■ **Try it**
The following data is to be repeated exactly, its pictures excluded.

Recorded data:
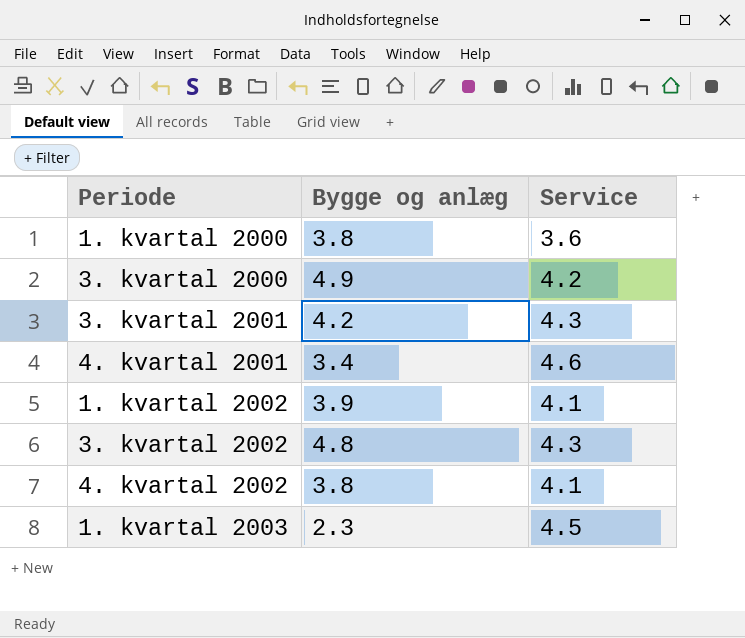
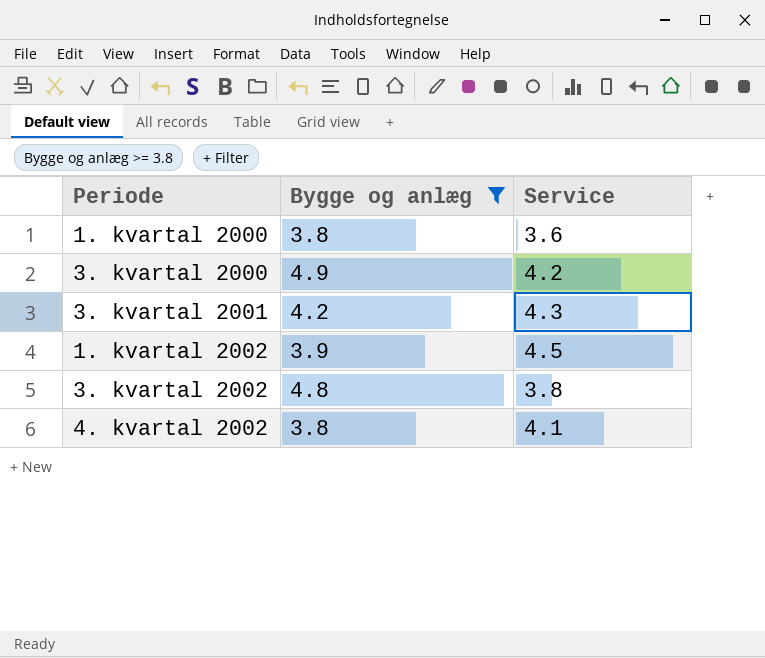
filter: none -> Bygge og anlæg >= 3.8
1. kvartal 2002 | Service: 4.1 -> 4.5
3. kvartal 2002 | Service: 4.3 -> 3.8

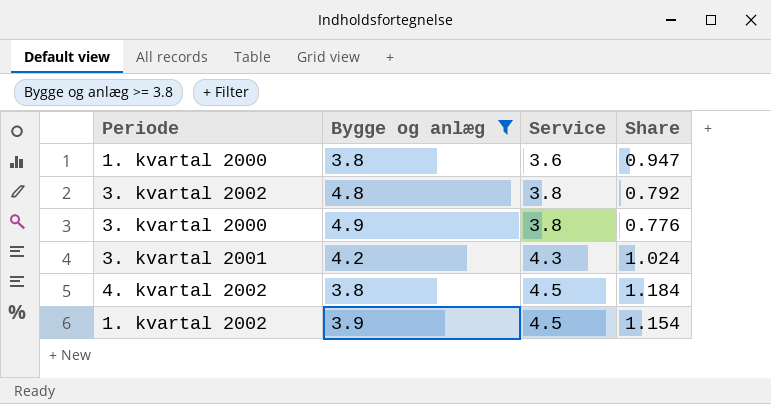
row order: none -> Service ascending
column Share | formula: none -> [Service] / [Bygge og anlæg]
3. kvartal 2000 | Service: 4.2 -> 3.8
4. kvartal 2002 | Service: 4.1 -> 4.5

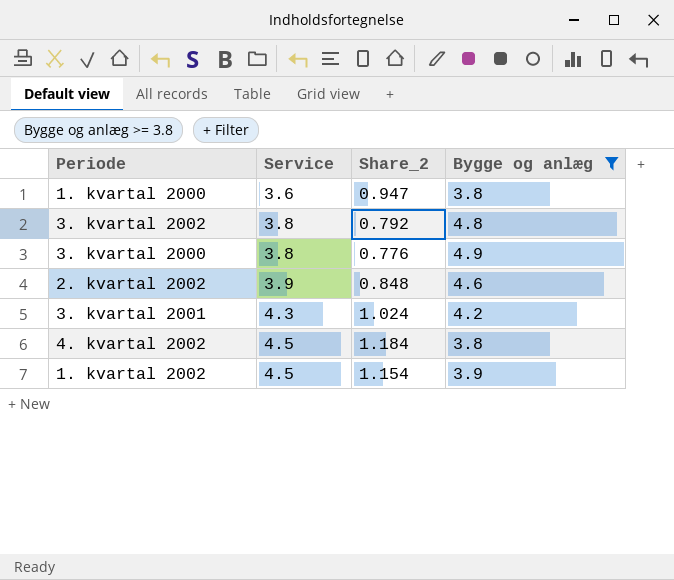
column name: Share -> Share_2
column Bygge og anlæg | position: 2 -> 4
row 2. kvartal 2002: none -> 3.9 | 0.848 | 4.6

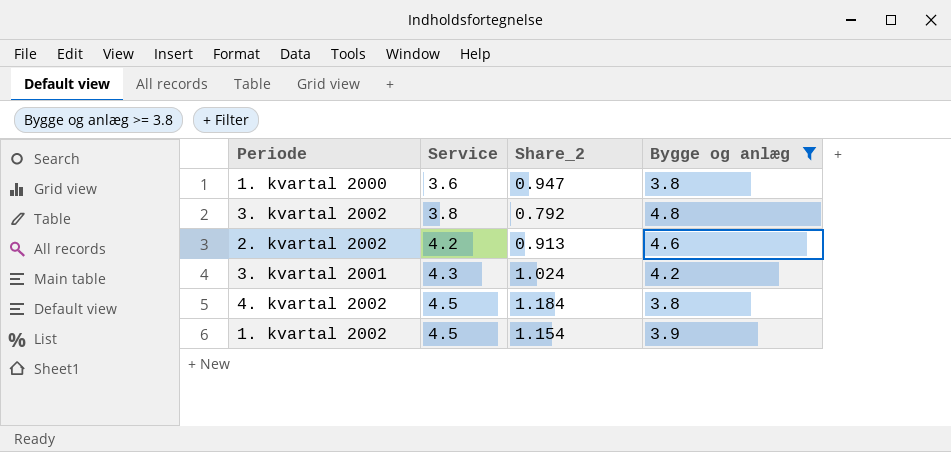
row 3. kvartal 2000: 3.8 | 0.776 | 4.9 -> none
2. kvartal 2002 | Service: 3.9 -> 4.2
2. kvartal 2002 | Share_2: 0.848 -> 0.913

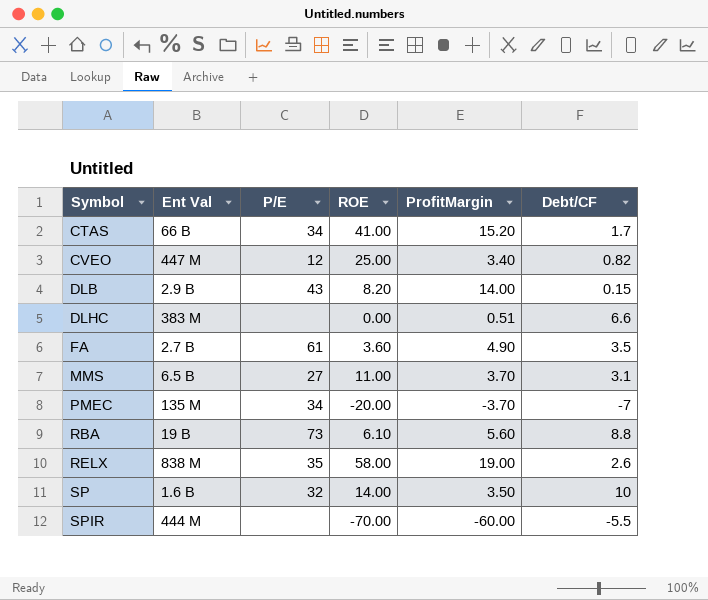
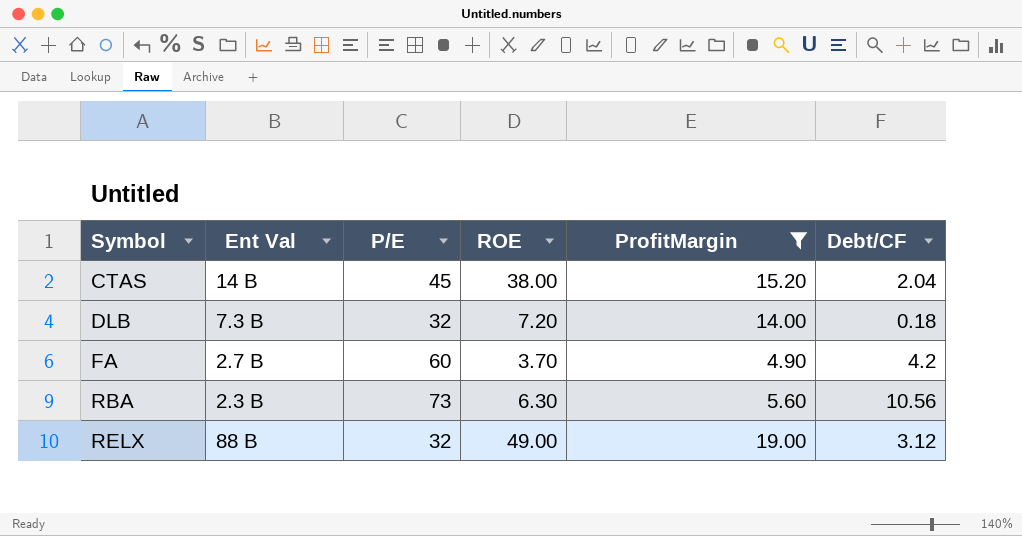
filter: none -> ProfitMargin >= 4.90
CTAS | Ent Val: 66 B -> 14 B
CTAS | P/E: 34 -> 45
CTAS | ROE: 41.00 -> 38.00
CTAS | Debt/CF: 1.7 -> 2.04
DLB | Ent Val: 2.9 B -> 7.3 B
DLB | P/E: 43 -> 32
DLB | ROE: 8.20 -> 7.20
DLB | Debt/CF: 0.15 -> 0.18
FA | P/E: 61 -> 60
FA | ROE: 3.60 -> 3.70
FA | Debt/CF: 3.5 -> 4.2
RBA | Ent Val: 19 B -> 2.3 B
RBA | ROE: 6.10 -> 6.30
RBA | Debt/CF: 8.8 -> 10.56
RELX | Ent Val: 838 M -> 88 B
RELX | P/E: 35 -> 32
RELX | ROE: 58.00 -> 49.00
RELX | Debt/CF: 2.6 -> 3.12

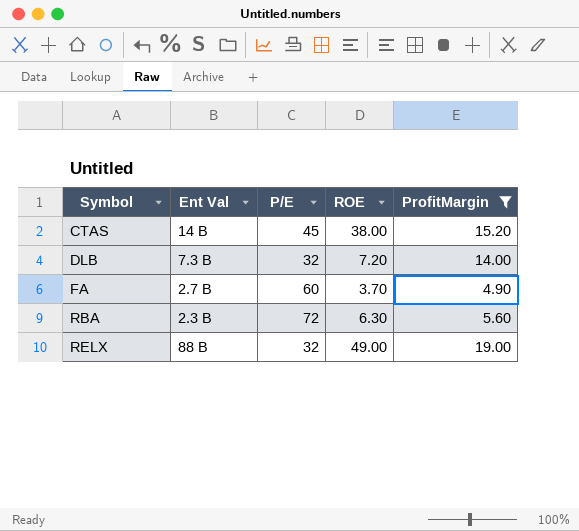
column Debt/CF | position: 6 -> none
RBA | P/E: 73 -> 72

■ **Output**
filter: none -> Bygge og anlæg >= 3.8
1. kvartal 2002 | Service: 4.1 -> 4.5
3. kvartal 2002 | Service: 4.3 -> 3.8

row order: none -> Service ascending
column Share | formula: none -> [Service] / [Bygge og anlæg]
3. kvartal 2000 | Service: 4.2 -> 3.8
4. kvartal 2002 | Service: 4.1 -> 4.5

column name: Share -> Share_2
column Bygge og anlæg | position: 2 -> 4
row 2. kvartal 2002: none -> 3.9 | 0.848 | 4.6

row 3. kvartal 2000: 3.8 | 0.776 | 4.9 -> none
2. kvartal 2002 | Service: 3.9 -> 4.2
2. kvartal 2002 | Share_2: 0.848 -> 0.913

filter: none -> ProfitMargin >= 4.90
CTAS | Ent Val: 66 B -> 14 B
CTAS | P/E: 34 -> 45
CTAS | ROE: 41.00 -> 38.00
CTAS | Debt/CF: 1.7 -> 2.04
DLB | Ent Val: 2.9 B -> 7.3 B
DLB | P/E: 43 -> 32
DLB | ROE: 8.20 -> 7.20
DLB | Debt/CF: 0.15 -> 0.18
FA | P/E: 61 -> 60
FA | ROE: 3.60 -> 3.70
FA | Debt/CF: 3.5 -> 4.2
RBA | Ent Val: 19 B -> 2.3 B
RBA | ROE: 6.10 -> 6.30
RBA | Debt/CF: 8.8 -> 10.56
RELX | Ent Val: 838 M -> 88 B
RELX | P/E: 35 -> 32
RELX | ROE: 58.00 -> 49.00
RELX | Debt/CF: 2.6 -> 3.12

column Debt/CF | position: 6 -> none
RBA | P/E: 73 -> 72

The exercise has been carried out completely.